START DATA IN THIS EXERCISE

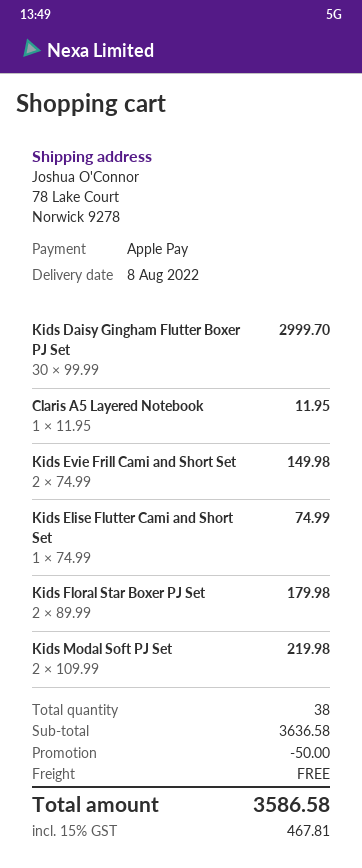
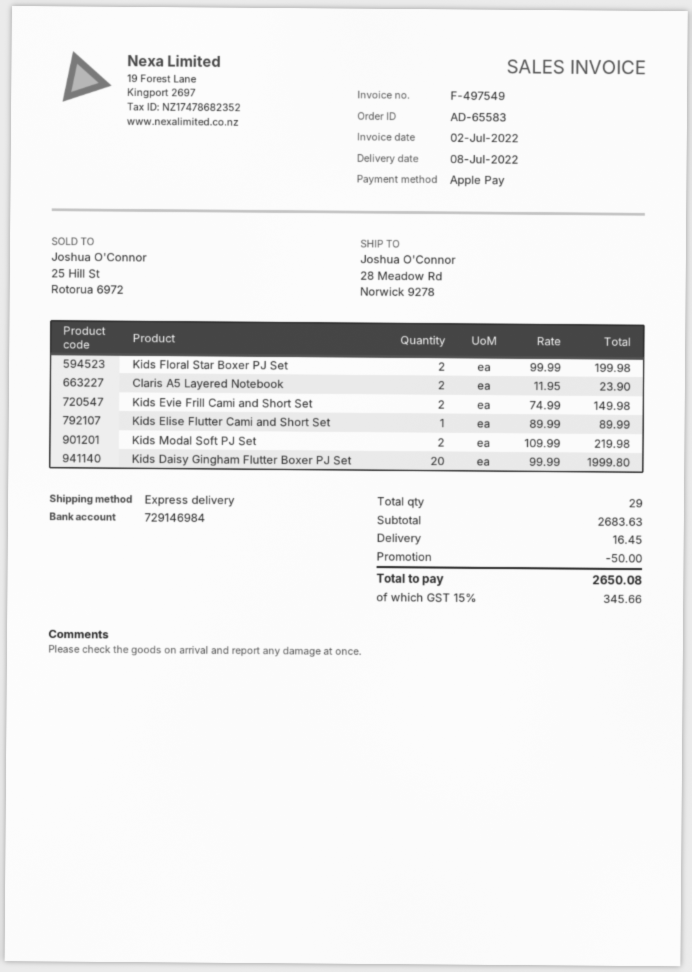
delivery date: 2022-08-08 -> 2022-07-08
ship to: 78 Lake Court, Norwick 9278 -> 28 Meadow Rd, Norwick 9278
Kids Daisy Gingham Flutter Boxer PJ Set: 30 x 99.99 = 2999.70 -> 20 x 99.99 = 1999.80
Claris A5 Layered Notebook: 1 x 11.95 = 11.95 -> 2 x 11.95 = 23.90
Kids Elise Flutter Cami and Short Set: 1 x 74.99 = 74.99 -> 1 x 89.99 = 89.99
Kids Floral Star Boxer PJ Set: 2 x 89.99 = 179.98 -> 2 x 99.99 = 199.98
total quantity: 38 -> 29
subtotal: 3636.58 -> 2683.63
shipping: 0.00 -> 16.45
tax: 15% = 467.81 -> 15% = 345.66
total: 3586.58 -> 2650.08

END DATA IN THIS EXERCISE

EXERCISE DETAILS: The records above are to be set down exactly as written, with no images.

OUTPUT BELOW:
delivery date: 2022-08-08 -> 2022-07-08
ship to: 78 Lake Court, Norwick 9278 -> 28 Meadow Rd, Norwick 9278
Kids Daisy Gingham Flutter Boxer PJ Set: 30 x 99.99 = 2999.70 -> 20 x 99.99 = 1999.80
Claris A5 Layered Notebook: 1 x 11.95 = 11.95 -> 2 x 11.95 = 23.90
Kids Elise Flutter Cami and Short Set: 1 x 74.99 = 74.99 -> 1 x 89.99 = 89.99
Kids Floral Star Boxer PJ Set: 2 x 89.99 = 179.98 -> 2 x 99.99 = 199.98
total quantity: 38 -> 29
subtotal: 3636.58 -> 2683.63
shipping: 0.00 -> 16.45
tax: 15% = 467.81 -> 15% = 345.66
total: 3586.58 -> 2650.08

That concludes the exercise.